#Help understanding difference between "Extract<keyof MyObject, string>" and"keyof MyObject & string"

24 messages · Page 1 of 1 (latest)

timber lantern
#

Hi,

Can someone help me understand why one of my types below works fine, but the other causes an error?
My understanding is these should be functionally the same, but I'm clearly missing something.
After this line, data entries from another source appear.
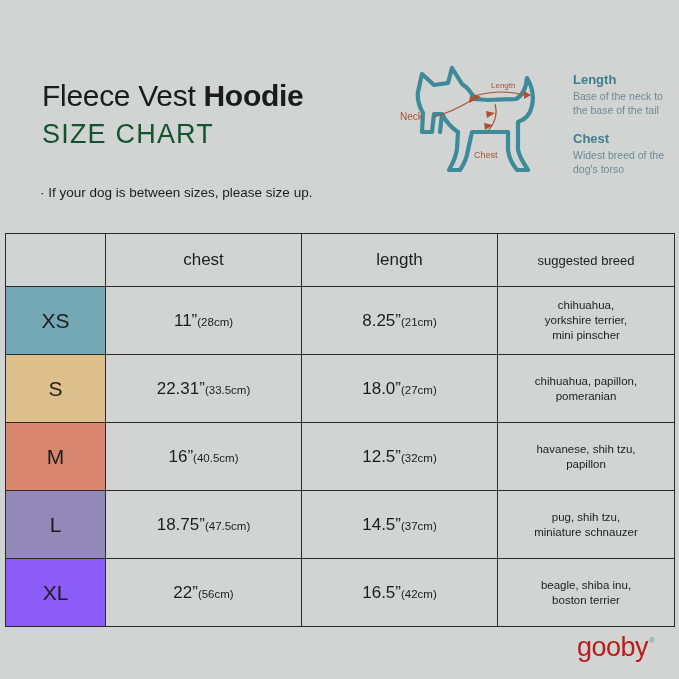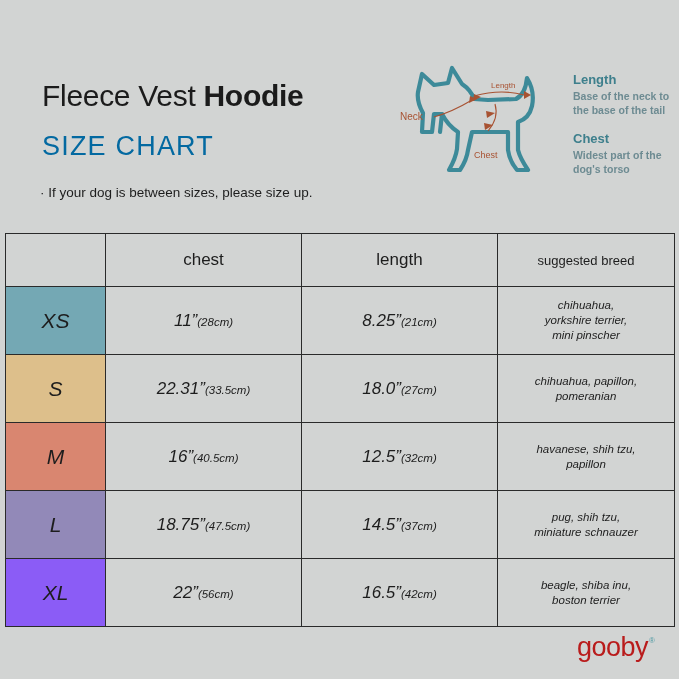"Base of the neck to" .legend-desc { font-weight: 700 -> 400 }
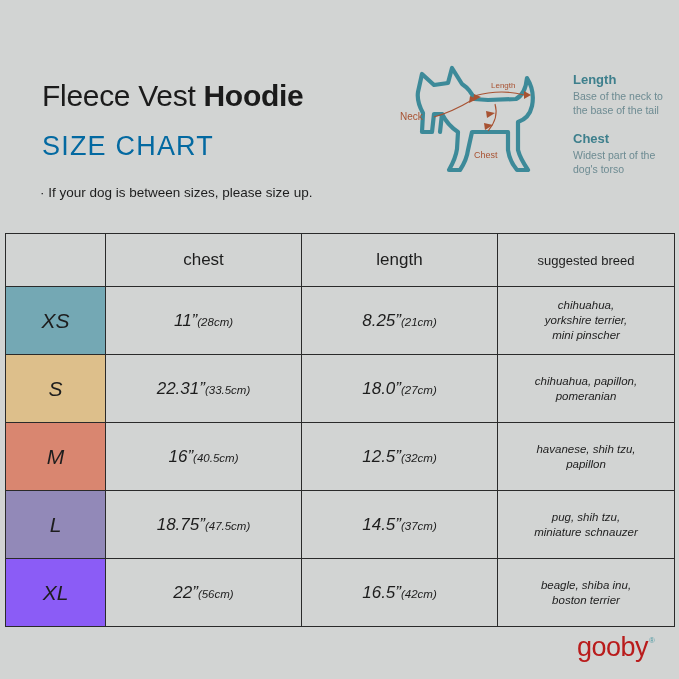"SIZE CHART" .title-line2 { color: #0369a1 -> #14532d; margin-top: 16px -> 4px }
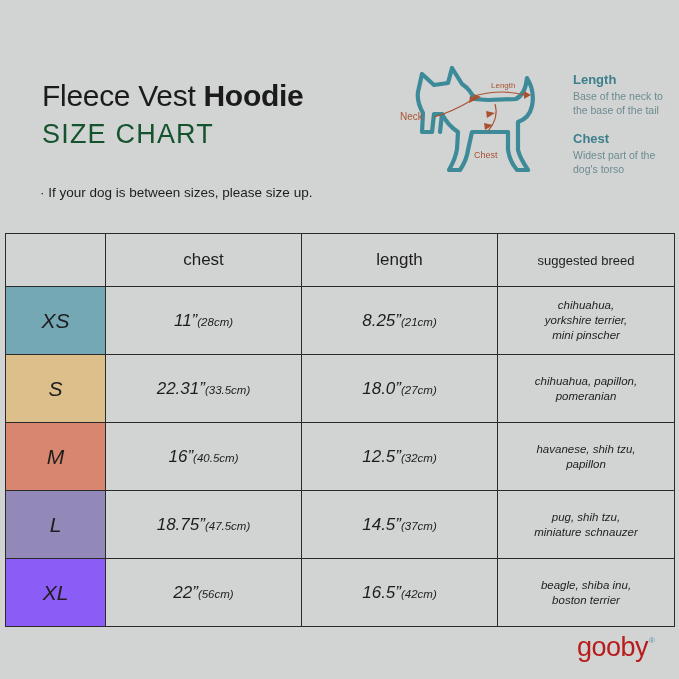"Widest part of the dog's" div.legend-desc { text: part -> breed }
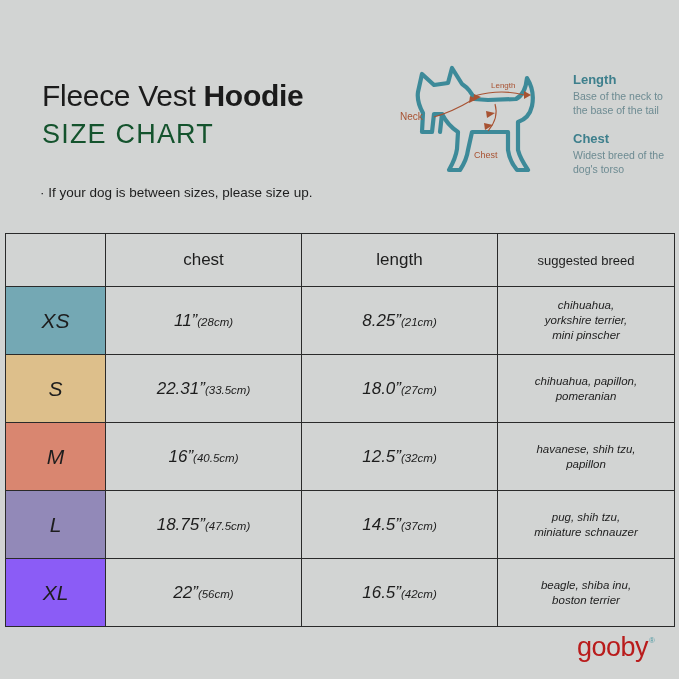"XS" tbody tr { font-style: italic -> none }
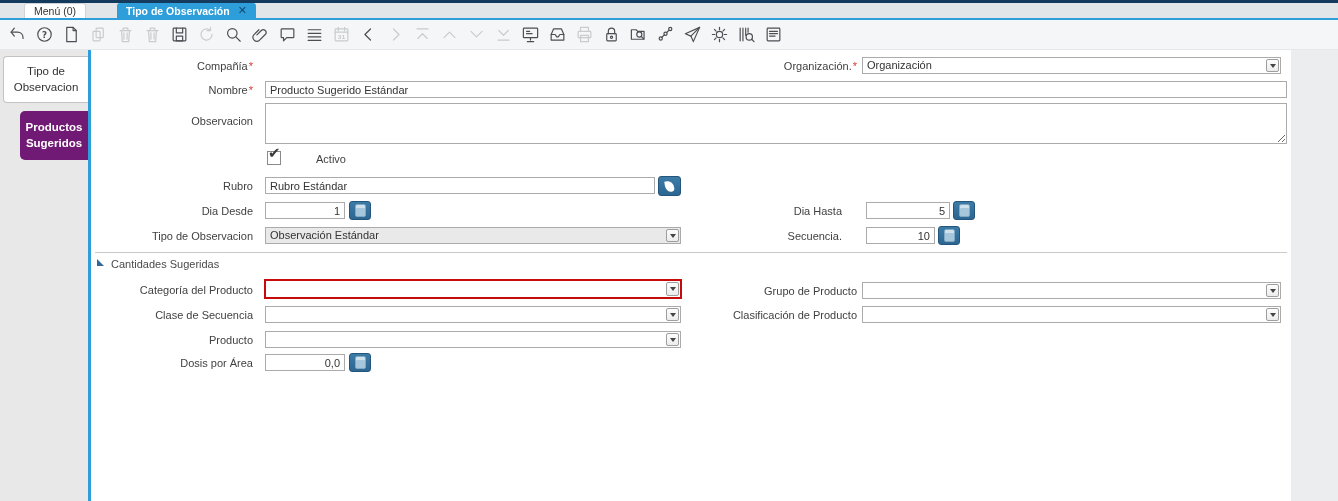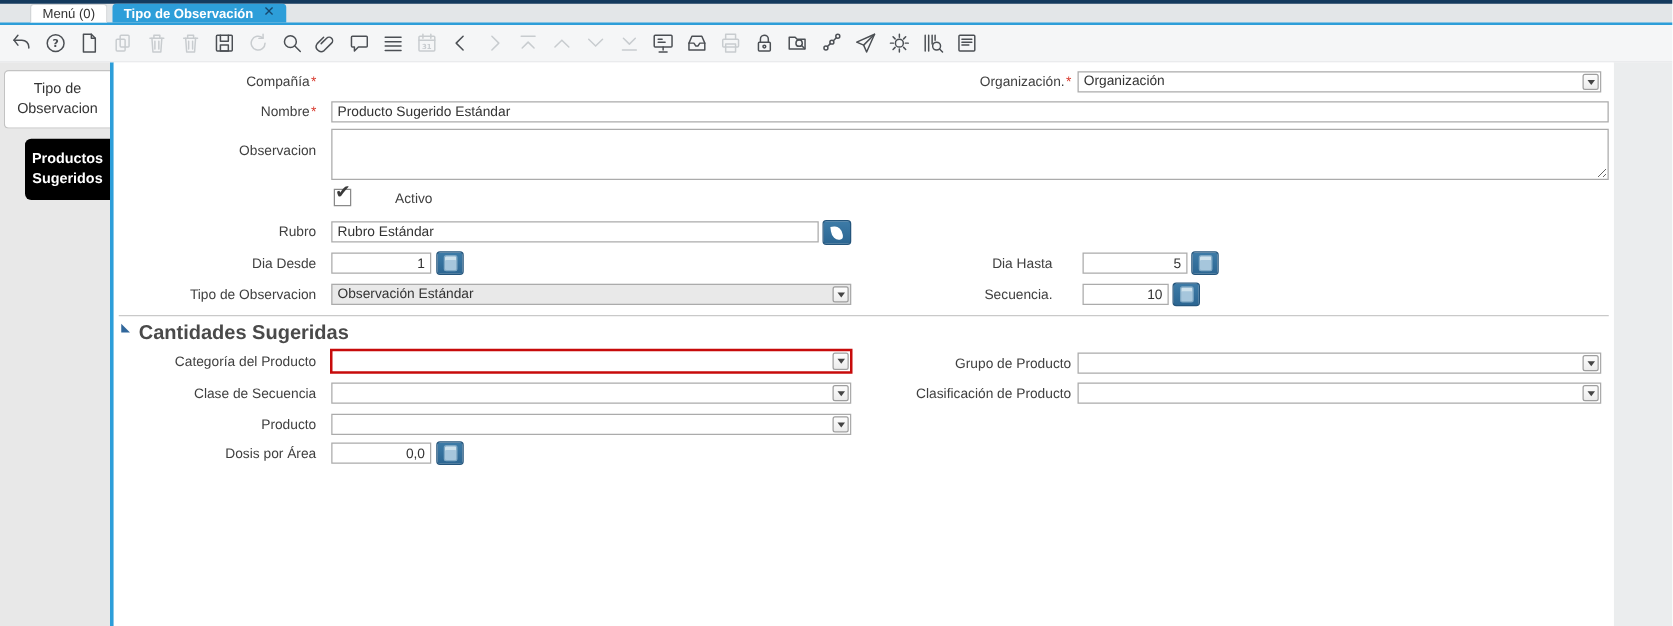"Tipo de Observación" .wtab.active { margin-left: none -> 27px }
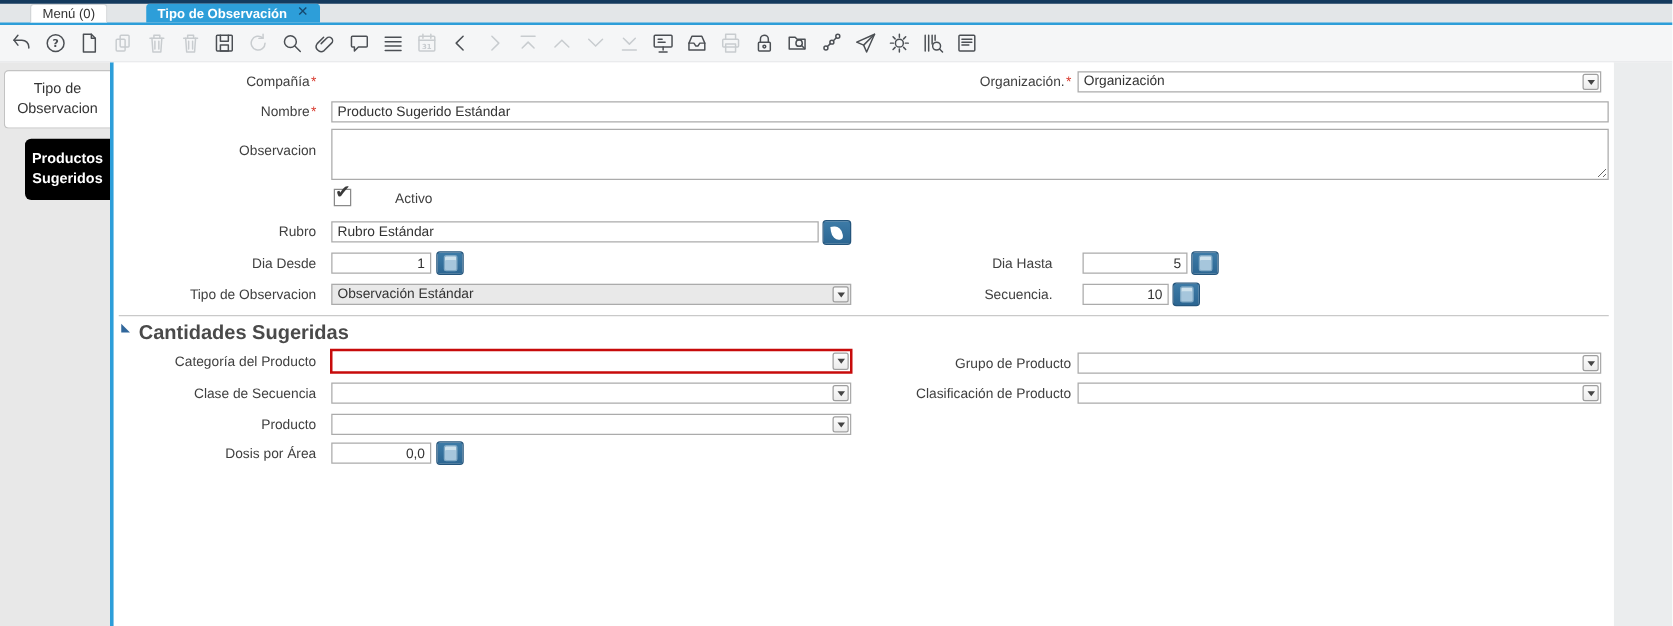"Productos Sugeridos" .stab.active { background: #000000 -> #701a75 }
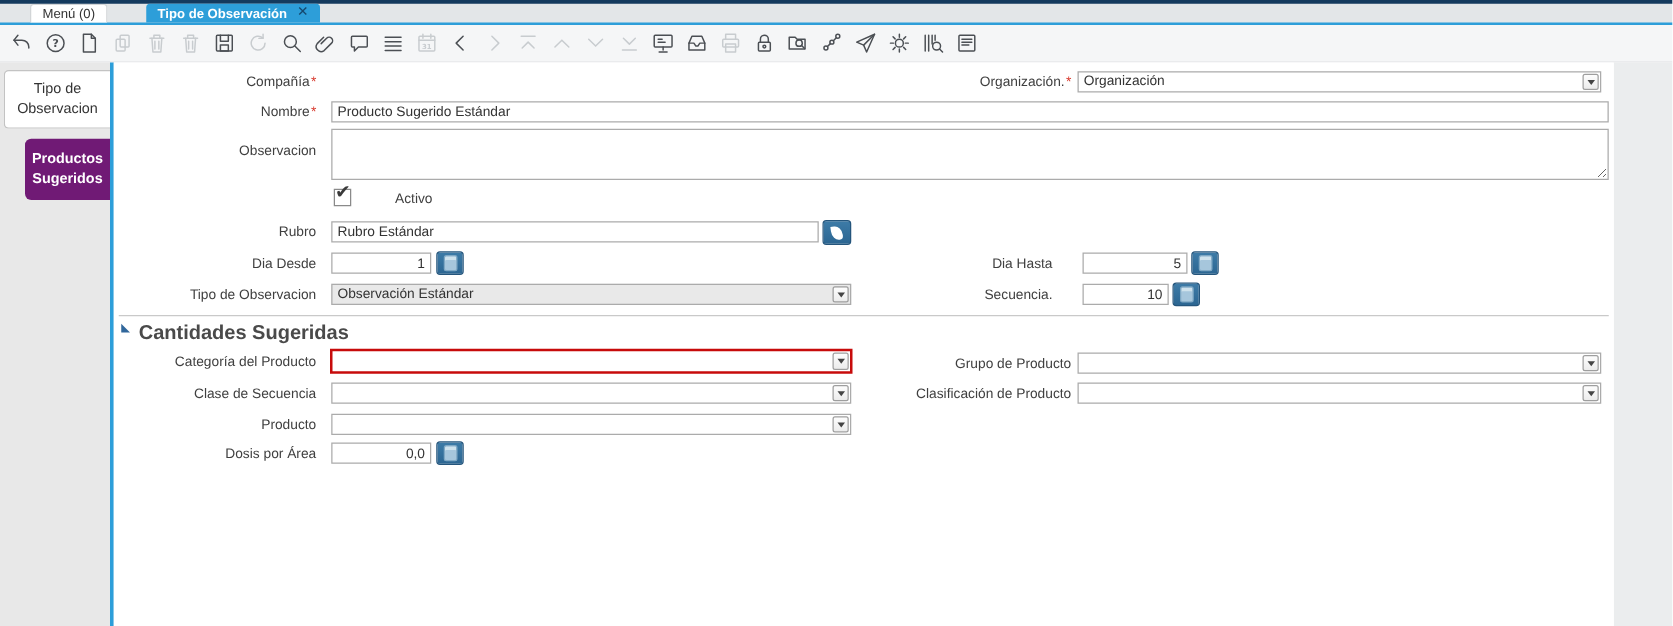"Cantidades Sugeridas" .sectitle { font-size: 16px -> 11px; font-weight: bold -> normal }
The error I receive on the broken one is:

Type 'keyof MyObject & string' cannot be used to index type '{ [K in keyof MyObject as K extends string ? K : never]: { column: K; op: "=" | "!=" | "<" | "<=" | ">" | ">="; value: MyObject[K]; }; }'

Both are filtering the keys of MyObject to just the string keys, but TS is moaning at me for one of them.

Any help understanding this would be great please.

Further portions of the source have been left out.